O valor que sustenta esse paradigma é o da facilidade do consumo. Na base da distinção absoluta entre meios e fins – respetivamente, as maquinarias ocultas e os produtos que elas apresentam ou disponibilizam.

No consumismo daí resultante, vivemos alienados da realidade que o mesmo autor reconhece desde florestas e rios até matérias como madeira, água, animais, rochas… Que se distingue por com ela nos podermos envolver em trabalho corporal.

Para reativar essa nossa relação, Borgmann todavia de maneira nenhuma emparceira com os atuais ativistas de um regresso aos campos pré-industriais, se não mesmo à selva e às cavernas.

Outrossim, propõe a adoção do que designa “práticas focais”. Como a recolha regular de água pura num poço, sem prejuízo de entretanto também se utilizarem sistemas de água tratada e canalizada até às torneiras nas casas. Ou rachar e empilhar lenha, para depois acender e manter a lareira da sala de convívio, em vez de apenas ativar sempre algum dispositivo de aquecimento central. Hamaguchi ilustra isto tão bem, depois das cenas de arranjo corriqueiro de lenha, quando o faz-tudo da aldeia, em poucas palavras, instrui o visitante citadino na técnica de conjugação do corpo, do machado e do toro (os espetadores com treino na espada japonesa certamente se sentirão em família), com o corte a resultar então numa simplicidade bela que, para o agente, é até extática.

Práticas em que os meios são assumidos sem separação dos fins. E que dão sentido a todo o contexto dos elementos com que se jogam.

Não sei se essa terapia sociocultural será funcional. Mas não introduzirei aqui esta discussão. Mantendo a atenção no diálogo entre estes discursos cinematográfico e filosófico, sugerirei antes uma sua tensão com consequências morais e até políticas.

A partir das magníficas montanhas e planícies de um dos maiores e menos povoados Estados dos EUA, não admira que Borgmann reconheça na “wilderness”, digamos, na natureza que flui espontaneamente sem intervenção humana, uma coisa focal em si mesma.

Mas esse reconhecimento apenas nos induz ao maravilhamento e respeito face à multiplicidade dos processos naturais – Kant, no séc. XVIII, referiu isto com o conceito de “sublime”. Não obriga, me parece que em divergência com Hamaguchi, à identificação dessa acivilização – permita-me o leitor o neologismo para evitar a conotação de “incivilizado” ou até de “selvagem” – com Natureza. Assim, com “N” maiúsculo, como nome de uma entidade una, porventura com desígnios se não mesmo dotada de vontade.

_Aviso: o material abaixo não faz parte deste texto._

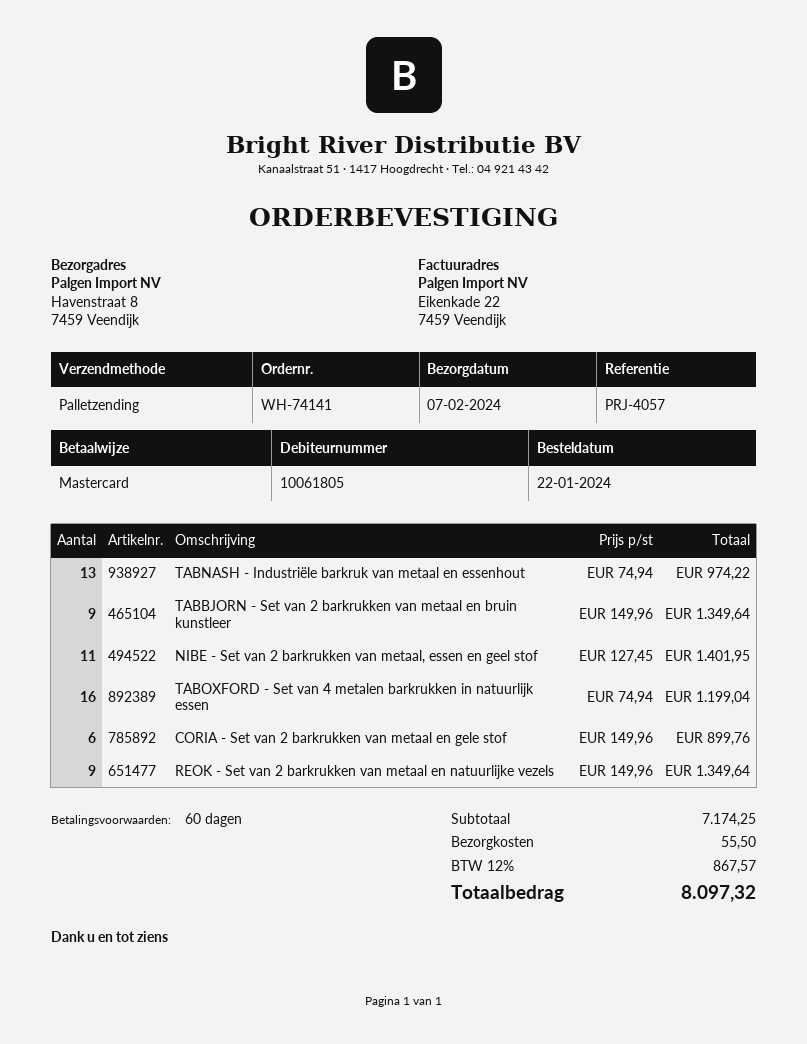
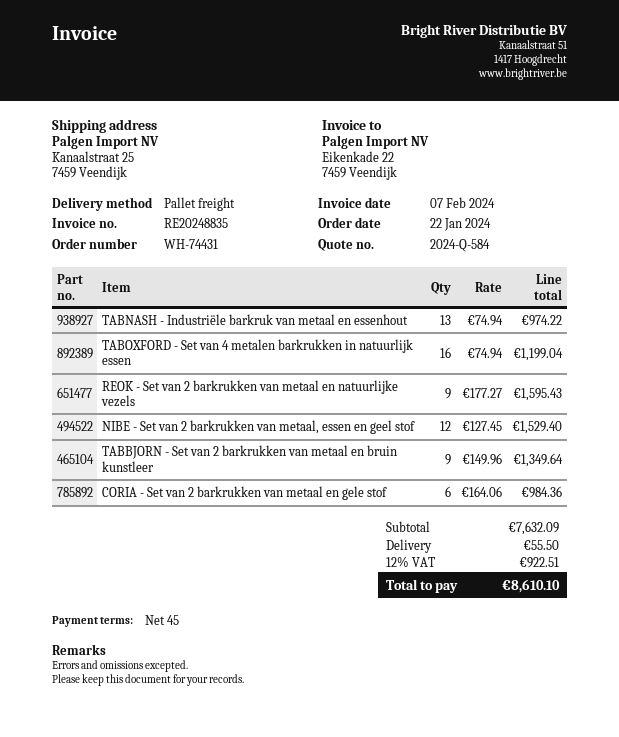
order number: WH-74141 -> WH-74431
payment terms: 60 days -> 45 days
ship to: Havenstraat 8, 7459 Veendijk -> Kanaalstraat 25, 7459 Veendijk
NIBE - Set van 2 barkrukken van metaal, essen en geel stof: 11 x 127.45 = 1401.95 -> 12 x 127.45 = 1529.40
CORIA - Set van 2 barkrukken van metaal en gele stof: 6 x 149.96 = 899.76 -> 6 x 164.06 = 984.36
REOK - Set van 2 barkrukken van metaal en natuurlijke vezels: 9 x 149.96 = 1349.64 -> 9 x 177.27 = 1595.43
subtotal: 7174.25 -> 7632.09
tax: 12% = 867.57 -> 12% = 922.51
total: 8097.32 -> 8610.10

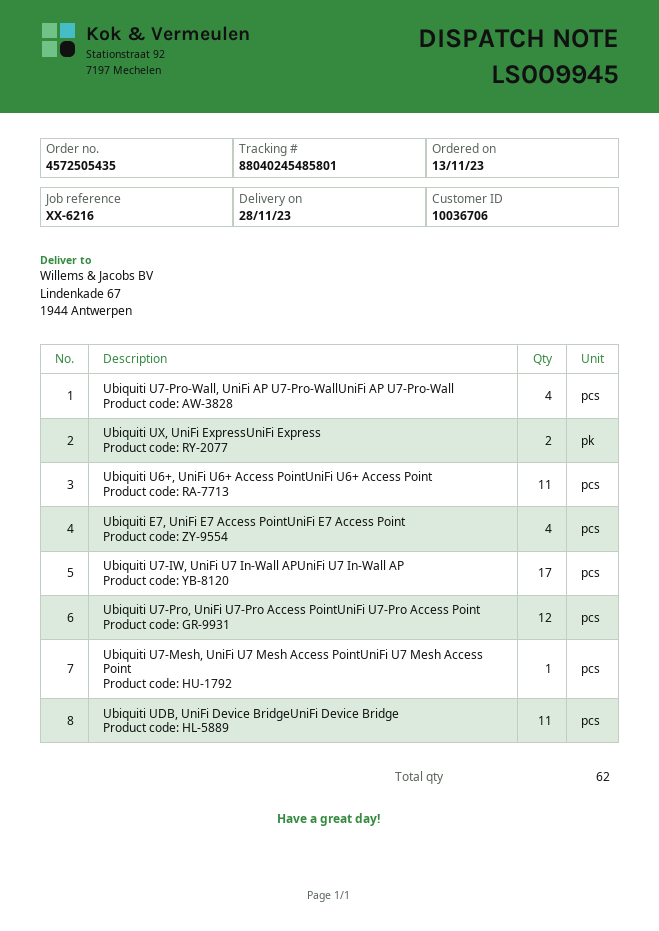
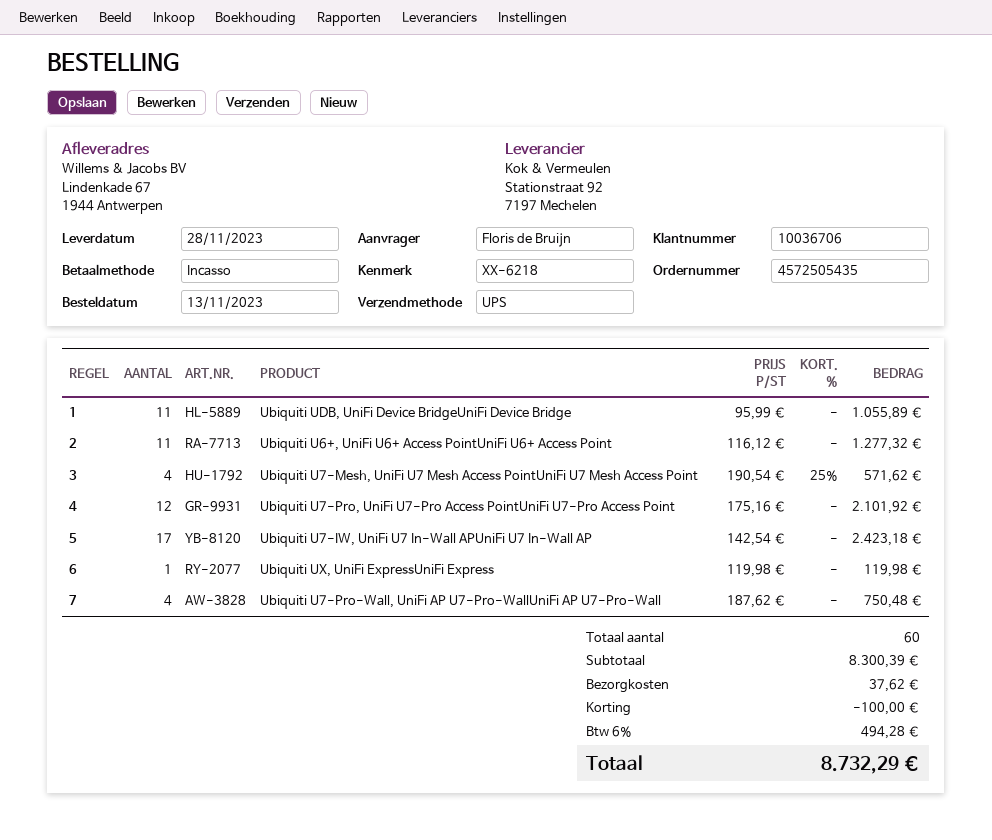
reference: XX-6216 -> XX-6218
Ubiquiti UX, UniFi ExpressUniFi Express: 2 -> 1
Ubiquiti E7, UniFi E7 Access PointUniFi E7 Access Point: 4 -> none
Ubiquiti U7-Mesh, UniFi U7 Mesh Access PointUniFi U7 Mesh Access Point: 1 -> 4
total quantity: 62 -> 60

De modo que não temos de assumir ou de importar o que ali se verifica. Ou seja, não é porque um veado ferido – no fim do filme – mata uma (criança) intrusa, que será próprio a um homem ferido (presumivelmente por ver o ataque do animal à filha) matar outro homem que lhe passe perto.

As práticas e coisas focais, como eventual terapia de um desvario tecnológico, não nos comprometem com a chamada “falácia naturalista” – tese de que algo é moralmente bom uma vez que seja natural. No incorrimento desta falácia, em que me pareceu acabar o filme, aí sim, está o mal. Um mal teórico – lógico e metaético. Mas de onde facilmente decorrem males práticos, contra o título do filme, como o homicídio em que este termina. Ou como, fora do filme, me parecem alguns ataques físicos a instalações tecnológicas relevantes para o nosso quotidiano civilizado.

Terminarei, porém, dando um passo atrás dessas questões: a aposta em escutar Hamaguchi e Borgmann creio ser logo mais do que premiada pela chamada que ambos nos fazem, ainda apenas estética, antes de qualquer ilação prática, ao que flui para além de nós, e em muito maior escala do que a nossa.